NEW PODCAST: 4 Questions for Tanya, a Territory Manager (AND BLOOM DIVA!)
For about the past month on the Tech On Demand podcast, I’ve been catching up with different people in the industry to find out a little bit about their careers, passions, journeys in the world of plants and more. I keep saying this is a great way for me to reconnect with friends and learn more about our industry’s most valuable assets—the people! It’s been fun, and I've lined up 10 more since CAST, which means you’ll hear plenty of these chats throughout the summer.

For EPISODE 241, I’m joined by Tanya Carvalho, territory manager for all of Canada at Ball FloraPlant and Selecta One. Tanya is also a social media influencer for the commercial side of our industry—you should follow her on Instagram! @tanyacbloomdiva
As I said in the intro, Tanya is one of our industry’s biggest advocates and a super passionate green industry representative who truly cares about the customers she serves. She’s amazing, and you can’t help but fall more in love with flowers and plants after interacting with Tanya.
Here are the four questions (from the 12 I sent her) that Tanya selected:
Q: How do you explain our industry to strangers, friends, family?
Q: If you won the lottery and could start a horticulture business from scratch, what would it be and what would it look like?
Q: What are your top 3 favorite annuals? And perennials?
Q: What advice would you give to a young person considering pursuit of a career in horticulture?
Oh yeah … This episode is sponsored by PROSPIANT—leaders in greenhouse design, manufacture and build.
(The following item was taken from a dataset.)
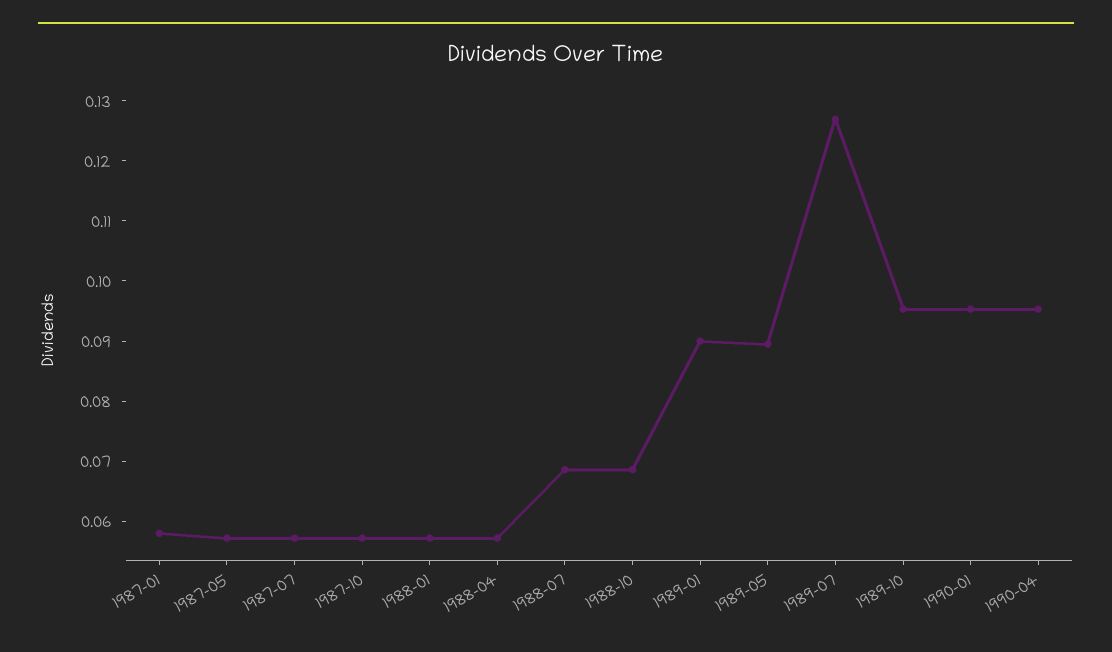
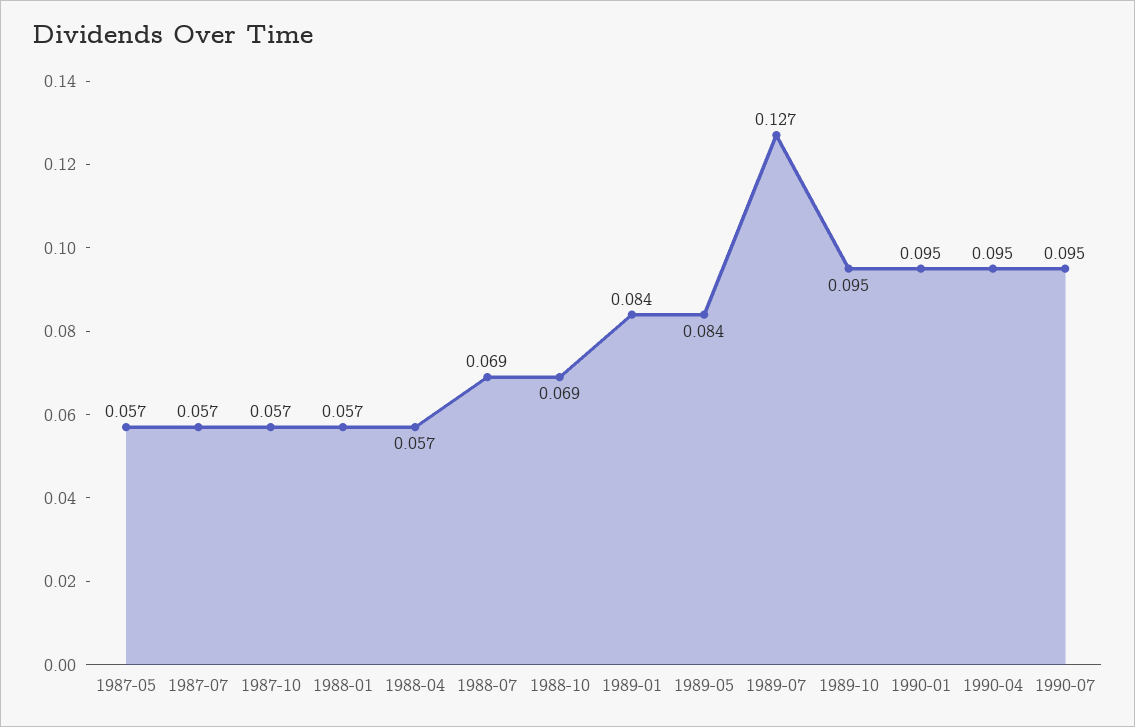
1987-01: 0.058 -> none
1989-01: 0.09 -> 0.084
1989-05: 0.09 -> 0.084
1990-07: none -> 0.095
Shout out to the Prospiant team for supporting the podcast!
Guess what!? There are more than 240 Tech On Demand podcast episodes in the archive covering a huge range of topics related to the professional greenhouse, garden center, landscape, nursery and CEA markets. Take a minute to subscribe—that way you’ll never miss an episode.

Nick’s Tip of the Week: The Big Combo Balancing Act
Each week, I’ll work with my buddy Nick Flax, a technical services expert at Ball, to share a concern that’s come up during one of his numerous calls with growers across North America. This week, he’s discussing a particular issue he works with growers to manage each season—dealing with uneven combo growth.
PROBLEM: Looking back at the past few seasons of my activity reports for spring problems I run into when working with growers, I noticed more than a handful of back-and-forths about keeping mixed combo containers more-uniform. Whether you plant combo-liners (like MixMasters, Kwik Kombos, Confetti Gardens, etc.) or mix and match your own creative combinations, the way to achieve uniformity starts with your ability to find “happy mediums.”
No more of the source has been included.